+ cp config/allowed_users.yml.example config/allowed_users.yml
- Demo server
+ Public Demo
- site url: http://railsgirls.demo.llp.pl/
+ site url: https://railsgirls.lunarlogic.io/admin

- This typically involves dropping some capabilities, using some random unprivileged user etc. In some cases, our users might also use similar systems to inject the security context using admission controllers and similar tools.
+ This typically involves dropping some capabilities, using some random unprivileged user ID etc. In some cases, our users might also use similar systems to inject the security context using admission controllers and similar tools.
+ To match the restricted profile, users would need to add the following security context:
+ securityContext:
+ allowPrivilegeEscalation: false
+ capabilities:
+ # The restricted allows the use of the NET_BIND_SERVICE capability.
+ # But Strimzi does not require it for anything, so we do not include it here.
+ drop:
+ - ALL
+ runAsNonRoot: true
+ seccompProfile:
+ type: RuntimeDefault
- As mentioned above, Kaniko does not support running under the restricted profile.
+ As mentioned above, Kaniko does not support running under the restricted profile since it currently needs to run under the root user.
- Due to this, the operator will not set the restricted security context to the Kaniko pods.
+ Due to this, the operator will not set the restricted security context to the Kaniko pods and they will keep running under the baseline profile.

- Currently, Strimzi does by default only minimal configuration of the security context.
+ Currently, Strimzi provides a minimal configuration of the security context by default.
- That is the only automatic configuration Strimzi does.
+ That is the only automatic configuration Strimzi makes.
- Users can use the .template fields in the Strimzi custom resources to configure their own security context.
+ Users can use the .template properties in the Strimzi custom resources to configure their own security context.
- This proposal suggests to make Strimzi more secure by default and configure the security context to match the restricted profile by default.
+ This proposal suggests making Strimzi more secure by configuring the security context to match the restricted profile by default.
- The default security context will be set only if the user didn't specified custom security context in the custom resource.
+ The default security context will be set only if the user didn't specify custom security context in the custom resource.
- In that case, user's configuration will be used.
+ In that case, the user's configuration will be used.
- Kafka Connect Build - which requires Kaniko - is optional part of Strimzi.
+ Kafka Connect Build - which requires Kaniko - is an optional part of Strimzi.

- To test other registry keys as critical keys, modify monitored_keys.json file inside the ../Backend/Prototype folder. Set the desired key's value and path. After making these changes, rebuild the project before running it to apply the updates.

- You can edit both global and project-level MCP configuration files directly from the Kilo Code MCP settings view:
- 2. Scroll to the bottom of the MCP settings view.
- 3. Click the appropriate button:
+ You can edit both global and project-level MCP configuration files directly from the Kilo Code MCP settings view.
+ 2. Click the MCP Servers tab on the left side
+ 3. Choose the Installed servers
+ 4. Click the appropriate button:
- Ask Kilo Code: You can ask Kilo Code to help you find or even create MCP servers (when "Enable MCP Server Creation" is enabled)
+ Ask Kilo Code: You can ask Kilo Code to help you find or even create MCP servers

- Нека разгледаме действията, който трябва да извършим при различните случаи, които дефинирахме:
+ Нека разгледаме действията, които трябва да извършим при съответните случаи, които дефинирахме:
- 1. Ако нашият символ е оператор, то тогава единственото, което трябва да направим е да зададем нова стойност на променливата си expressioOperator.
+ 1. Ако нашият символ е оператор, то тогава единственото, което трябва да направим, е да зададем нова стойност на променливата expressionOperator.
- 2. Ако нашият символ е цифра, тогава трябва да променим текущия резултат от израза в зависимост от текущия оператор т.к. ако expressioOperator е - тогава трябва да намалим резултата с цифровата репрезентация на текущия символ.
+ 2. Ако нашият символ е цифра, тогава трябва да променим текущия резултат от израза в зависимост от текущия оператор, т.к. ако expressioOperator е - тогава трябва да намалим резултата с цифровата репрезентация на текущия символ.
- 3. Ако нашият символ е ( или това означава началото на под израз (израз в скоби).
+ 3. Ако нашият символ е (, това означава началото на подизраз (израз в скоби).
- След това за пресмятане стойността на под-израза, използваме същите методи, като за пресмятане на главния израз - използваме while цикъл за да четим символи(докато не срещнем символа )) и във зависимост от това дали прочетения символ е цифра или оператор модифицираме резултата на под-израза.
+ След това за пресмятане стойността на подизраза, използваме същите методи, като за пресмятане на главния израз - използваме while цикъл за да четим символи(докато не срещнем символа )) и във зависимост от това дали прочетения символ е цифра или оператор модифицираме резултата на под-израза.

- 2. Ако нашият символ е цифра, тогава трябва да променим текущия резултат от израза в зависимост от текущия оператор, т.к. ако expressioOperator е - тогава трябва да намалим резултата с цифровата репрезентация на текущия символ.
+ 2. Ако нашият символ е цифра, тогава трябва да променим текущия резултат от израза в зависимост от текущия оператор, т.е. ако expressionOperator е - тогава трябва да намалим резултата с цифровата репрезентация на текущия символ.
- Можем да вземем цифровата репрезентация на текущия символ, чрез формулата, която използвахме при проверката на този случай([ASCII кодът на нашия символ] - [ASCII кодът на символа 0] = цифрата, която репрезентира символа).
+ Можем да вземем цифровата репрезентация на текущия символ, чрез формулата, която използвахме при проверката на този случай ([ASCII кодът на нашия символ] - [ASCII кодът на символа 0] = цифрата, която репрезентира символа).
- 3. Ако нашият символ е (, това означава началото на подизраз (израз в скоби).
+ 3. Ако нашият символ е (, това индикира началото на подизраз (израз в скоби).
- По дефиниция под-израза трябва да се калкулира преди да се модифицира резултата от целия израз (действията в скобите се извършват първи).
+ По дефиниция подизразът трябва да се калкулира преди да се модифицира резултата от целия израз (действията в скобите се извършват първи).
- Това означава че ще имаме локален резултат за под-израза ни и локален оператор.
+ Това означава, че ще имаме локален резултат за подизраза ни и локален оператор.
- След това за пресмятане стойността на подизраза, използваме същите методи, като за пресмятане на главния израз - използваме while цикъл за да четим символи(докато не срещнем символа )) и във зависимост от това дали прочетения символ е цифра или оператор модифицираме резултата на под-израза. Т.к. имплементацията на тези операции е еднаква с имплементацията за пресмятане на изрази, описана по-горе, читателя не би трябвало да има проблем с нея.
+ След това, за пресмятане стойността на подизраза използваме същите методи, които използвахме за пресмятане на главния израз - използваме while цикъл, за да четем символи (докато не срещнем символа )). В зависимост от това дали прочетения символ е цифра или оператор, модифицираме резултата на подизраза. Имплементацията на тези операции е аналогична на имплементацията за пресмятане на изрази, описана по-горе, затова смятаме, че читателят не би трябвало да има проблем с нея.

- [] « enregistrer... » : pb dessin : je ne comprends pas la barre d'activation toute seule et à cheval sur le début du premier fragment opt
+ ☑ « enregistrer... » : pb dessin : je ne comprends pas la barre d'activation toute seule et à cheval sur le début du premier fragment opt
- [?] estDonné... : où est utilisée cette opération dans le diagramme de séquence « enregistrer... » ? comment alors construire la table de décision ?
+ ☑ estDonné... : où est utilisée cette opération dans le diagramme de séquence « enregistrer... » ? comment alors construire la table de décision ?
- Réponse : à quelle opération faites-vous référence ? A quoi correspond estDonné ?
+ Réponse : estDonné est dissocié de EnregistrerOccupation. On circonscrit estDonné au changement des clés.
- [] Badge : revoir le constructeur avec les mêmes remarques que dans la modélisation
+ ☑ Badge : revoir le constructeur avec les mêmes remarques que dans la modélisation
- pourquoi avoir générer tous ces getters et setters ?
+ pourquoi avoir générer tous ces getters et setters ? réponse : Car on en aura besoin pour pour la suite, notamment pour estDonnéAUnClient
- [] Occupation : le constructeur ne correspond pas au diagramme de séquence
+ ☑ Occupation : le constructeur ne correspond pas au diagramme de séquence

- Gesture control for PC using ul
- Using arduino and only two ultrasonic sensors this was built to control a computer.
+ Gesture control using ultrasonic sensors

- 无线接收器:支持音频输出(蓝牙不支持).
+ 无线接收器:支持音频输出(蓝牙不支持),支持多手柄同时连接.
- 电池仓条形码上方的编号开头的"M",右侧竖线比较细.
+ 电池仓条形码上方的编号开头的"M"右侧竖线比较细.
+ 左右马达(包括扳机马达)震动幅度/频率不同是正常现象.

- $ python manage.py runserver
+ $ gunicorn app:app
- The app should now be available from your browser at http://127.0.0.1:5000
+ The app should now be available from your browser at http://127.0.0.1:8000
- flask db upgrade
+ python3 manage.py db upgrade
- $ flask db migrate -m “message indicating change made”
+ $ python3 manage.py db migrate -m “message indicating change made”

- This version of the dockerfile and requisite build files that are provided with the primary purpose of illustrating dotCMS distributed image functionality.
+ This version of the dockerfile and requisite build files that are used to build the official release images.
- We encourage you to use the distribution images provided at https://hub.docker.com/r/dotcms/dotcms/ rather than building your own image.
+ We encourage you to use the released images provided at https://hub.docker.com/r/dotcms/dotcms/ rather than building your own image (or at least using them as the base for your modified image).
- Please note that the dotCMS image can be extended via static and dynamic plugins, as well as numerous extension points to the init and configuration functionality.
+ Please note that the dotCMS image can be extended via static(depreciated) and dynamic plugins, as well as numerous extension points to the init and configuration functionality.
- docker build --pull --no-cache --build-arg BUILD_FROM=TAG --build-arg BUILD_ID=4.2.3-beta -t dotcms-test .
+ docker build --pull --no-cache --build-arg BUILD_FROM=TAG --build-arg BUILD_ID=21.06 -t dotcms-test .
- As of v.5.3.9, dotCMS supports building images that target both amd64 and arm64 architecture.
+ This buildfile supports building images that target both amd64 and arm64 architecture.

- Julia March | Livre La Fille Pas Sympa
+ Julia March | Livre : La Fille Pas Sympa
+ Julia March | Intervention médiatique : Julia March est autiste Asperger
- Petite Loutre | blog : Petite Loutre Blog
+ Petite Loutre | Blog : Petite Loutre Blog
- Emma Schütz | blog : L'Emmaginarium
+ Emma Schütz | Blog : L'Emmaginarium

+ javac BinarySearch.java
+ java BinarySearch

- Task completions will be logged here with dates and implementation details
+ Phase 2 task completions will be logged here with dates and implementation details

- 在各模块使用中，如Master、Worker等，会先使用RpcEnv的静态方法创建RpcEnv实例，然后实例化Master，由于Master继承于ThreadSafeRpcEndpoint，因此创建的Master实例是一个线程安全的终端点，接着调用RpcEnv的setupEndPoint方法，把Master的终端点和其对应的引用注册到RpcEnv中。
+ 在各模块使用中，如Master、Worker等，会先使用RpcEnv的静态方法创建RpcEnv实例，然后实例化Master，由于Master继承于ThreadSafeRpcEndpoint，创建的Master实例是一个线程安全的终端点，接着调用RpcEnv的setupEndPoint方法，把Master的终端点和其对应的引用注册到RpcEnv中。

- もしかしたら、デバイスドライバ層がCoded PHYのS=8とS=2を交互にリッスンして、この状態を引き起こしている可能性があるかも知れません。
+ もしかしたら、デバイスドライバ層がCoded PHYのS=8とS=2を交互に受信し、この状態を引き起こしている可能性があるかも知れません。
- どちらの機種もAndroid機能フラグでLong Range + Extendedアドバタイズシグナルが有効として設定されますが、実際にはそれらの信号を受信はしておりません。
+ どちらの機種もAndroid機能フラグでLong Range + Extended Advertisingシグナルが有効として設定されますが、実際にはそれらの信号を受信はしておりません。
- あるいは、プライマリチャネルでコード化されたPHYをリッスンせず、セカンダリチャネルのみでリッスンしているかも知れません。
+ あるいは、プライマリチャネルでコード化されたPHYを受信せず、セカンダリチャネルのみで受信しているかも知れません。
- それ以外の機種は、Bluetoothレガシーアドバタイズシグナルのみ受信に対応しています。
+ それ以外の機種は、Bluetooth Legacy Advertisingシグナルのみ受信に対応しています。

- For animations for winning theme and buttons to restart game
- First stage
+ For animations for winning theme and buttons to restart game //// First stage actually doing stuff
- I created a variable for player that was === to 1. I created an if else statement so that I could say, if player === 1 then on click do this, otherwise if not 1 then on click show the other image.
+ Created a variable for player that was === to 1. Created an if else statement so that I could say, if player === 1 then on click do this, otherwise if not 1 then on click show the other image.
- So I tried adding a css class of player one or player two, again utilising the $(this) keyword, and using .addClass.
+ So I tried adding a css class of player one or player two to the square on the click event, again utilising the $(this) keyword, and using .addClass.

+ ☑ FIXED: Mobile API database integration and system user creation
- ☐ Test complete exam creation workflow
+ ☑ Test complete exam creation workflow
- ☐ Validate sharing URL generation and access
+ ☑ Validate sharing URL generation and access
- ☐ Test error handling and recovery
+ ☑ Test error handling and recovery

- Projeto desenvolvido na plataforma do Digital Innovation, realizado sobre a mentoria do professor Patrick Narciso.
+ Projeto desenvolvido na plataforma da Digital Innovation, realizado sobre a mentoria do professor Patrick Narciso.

▶ [PROBLEM TO SOLVE]
Repeat exactly, please, each line from the beginning of the data through the line with "restricted profile, users" in it, and only those lines.

▶ [ANSWER BOX]
+ cp config/allowed_users.yml.example config/allowed_users.yml
- Demo server
+ Public Demo
- site url: http://railsgirls.demo.llp.pl/
+ site url: https://railsgirls.lunarlogic.io/admin

- This typically involves dropping some capabilities, using some random unprivileged user etc. In some cases, our users might also use similar systems to inject the security context using admission controllers and similar tools.
+ This typically involves dropping some capabilities, using some random unprivileged user ID etc. In some cases, our users might also use similar systems to inject the security context using admission controllers and similar tools.
+ To match the restricted profile, users would need to add the following security context:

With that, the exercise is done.